Mind, an Abstract Power

Excerpt from Schizophrenia, Alfred J. Parker

If I were to ask the question: "What is mind, its origin, and pattern?" I would probably get as many answers, and none of them would be logical and basic. We know it is an abstract power, not a physical appendage that grows, because the mind grows only through experiences and education. The mind is not the brain cells, although the brain does record the impulses; i.e., it transposes impulses to a mental picture and to the senses and centres of sight, taste, touch, smell, feeling, awareness, and concept. Thus are the abstract powers of mind reduced in vibration or transposed through the brain within the limits of thought, practical analysis, and deduction. No one knows what he or she may be thinking minutes ahead, hours and days notwithstanding. Yet, there must be a reason for thinking anything; and the reason is not a chemical phenomenon because chemistry is only an effect, not a cause.

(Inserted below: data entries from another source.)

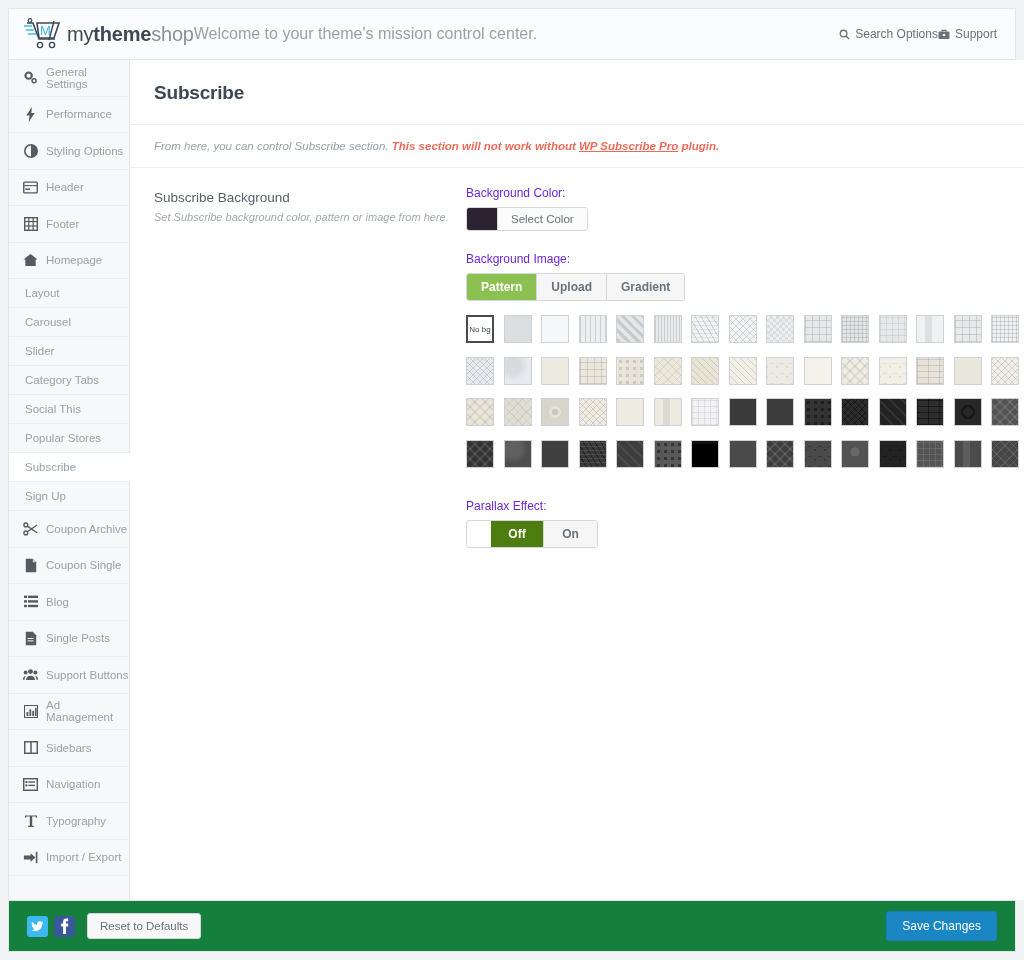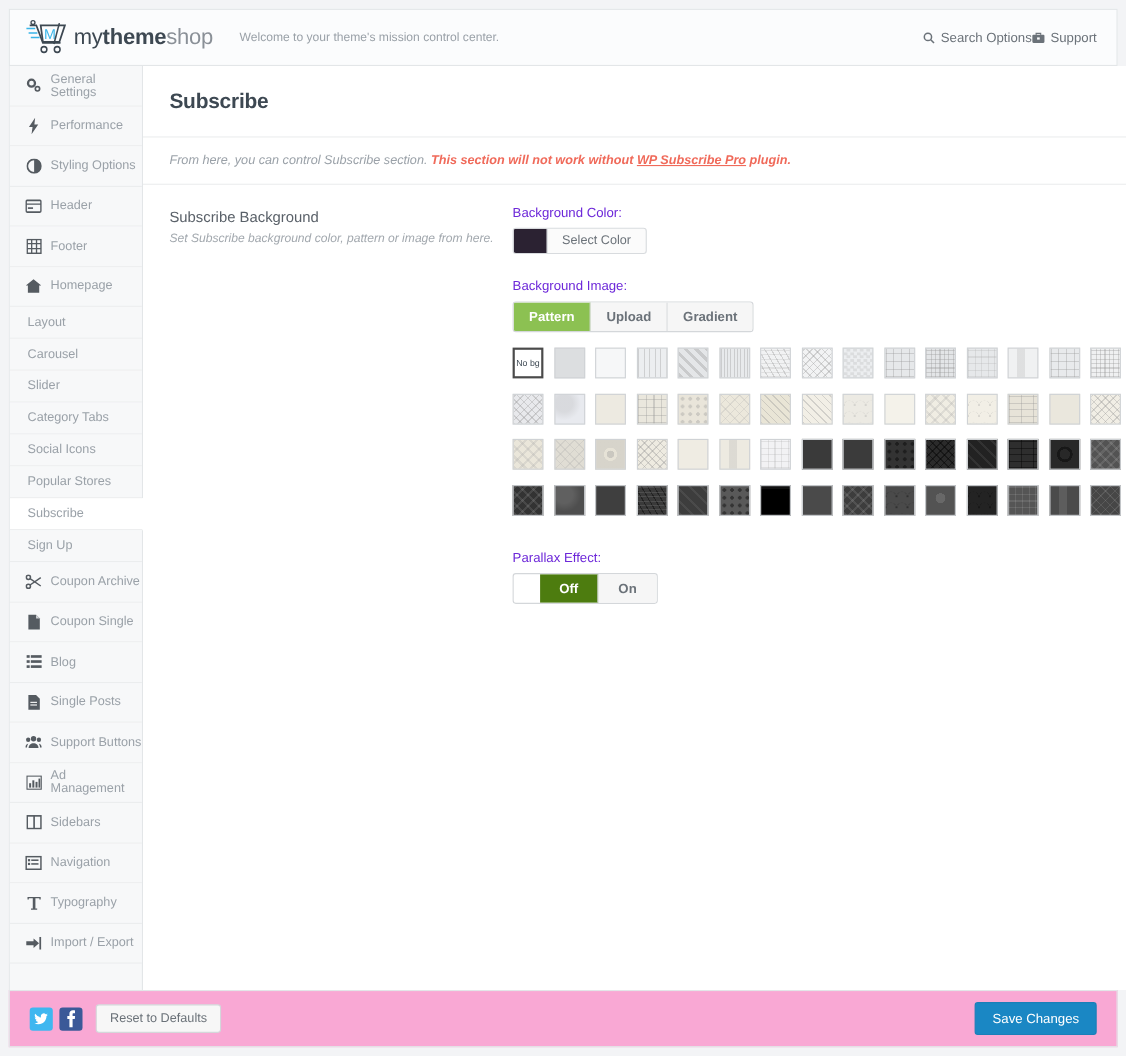"Welcome to your theme's mission" .tagline { font-size: 11px -> 16px; margin-left: 24px -> none }
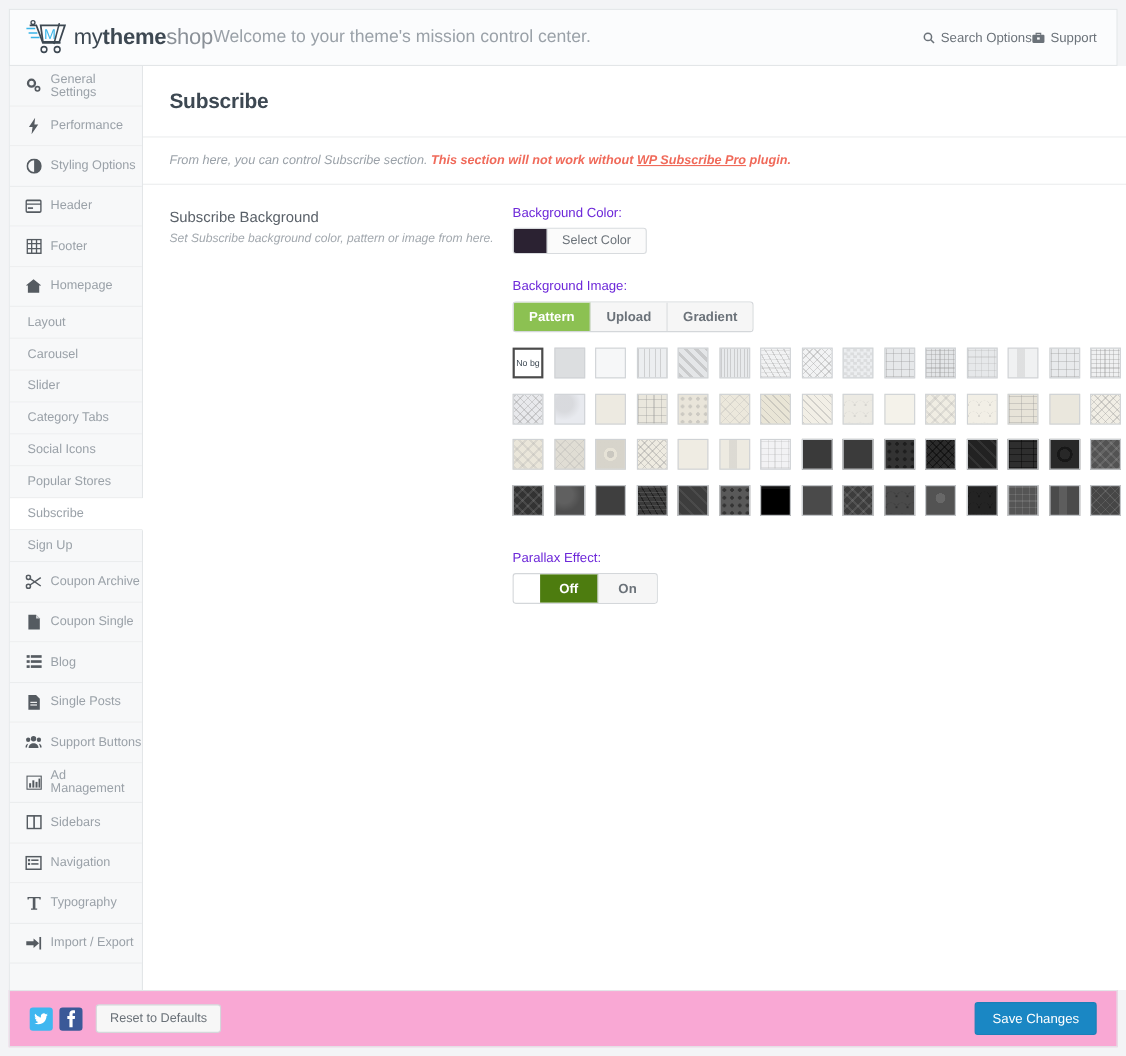"Social Icons" span { text: Icons -> This }
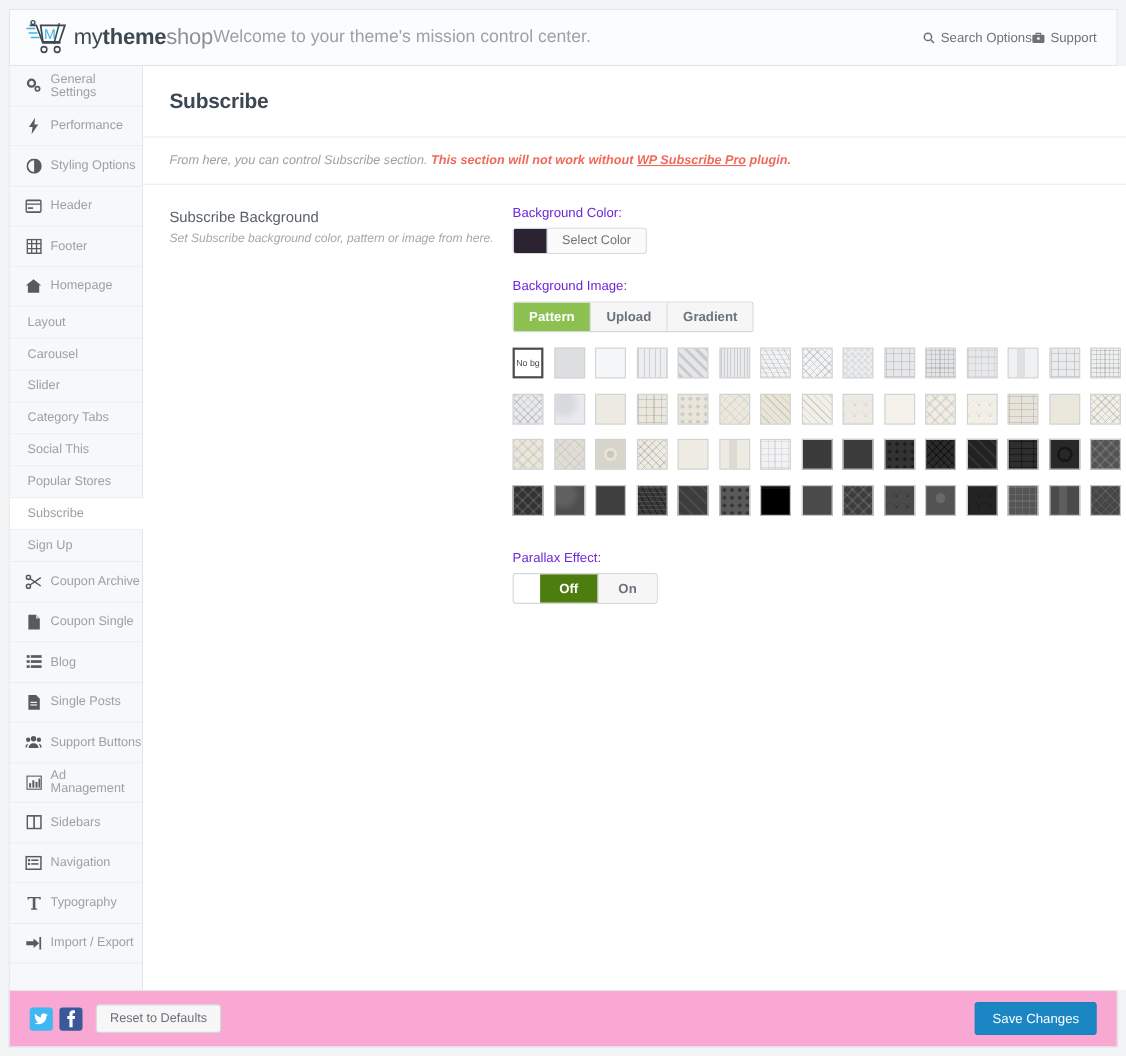"Reset to Defaults" .footer { background: #f9a8d4 -> #15803d }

There are many degrees or planes of mind from the lowest, most primitive type to that of the highest spiritual philosopher; yet all embrace what is termed, "intelligence," a quality that is almost indefinable in terms although manifest in quality of thought, personality, and action, and in its attraction of other minds upon the same plane of thinking. In a logical discussion of mind, one must raise one's sights above and beyond chemistry into the power of mind itself, which is within the orbit of cause rather than effect. It would seem that effect must contain the reason of its being within itself, for reason and cause of being must be identical although manifesting in duality. Reason must always have its proof in being, and there can be no being without reason.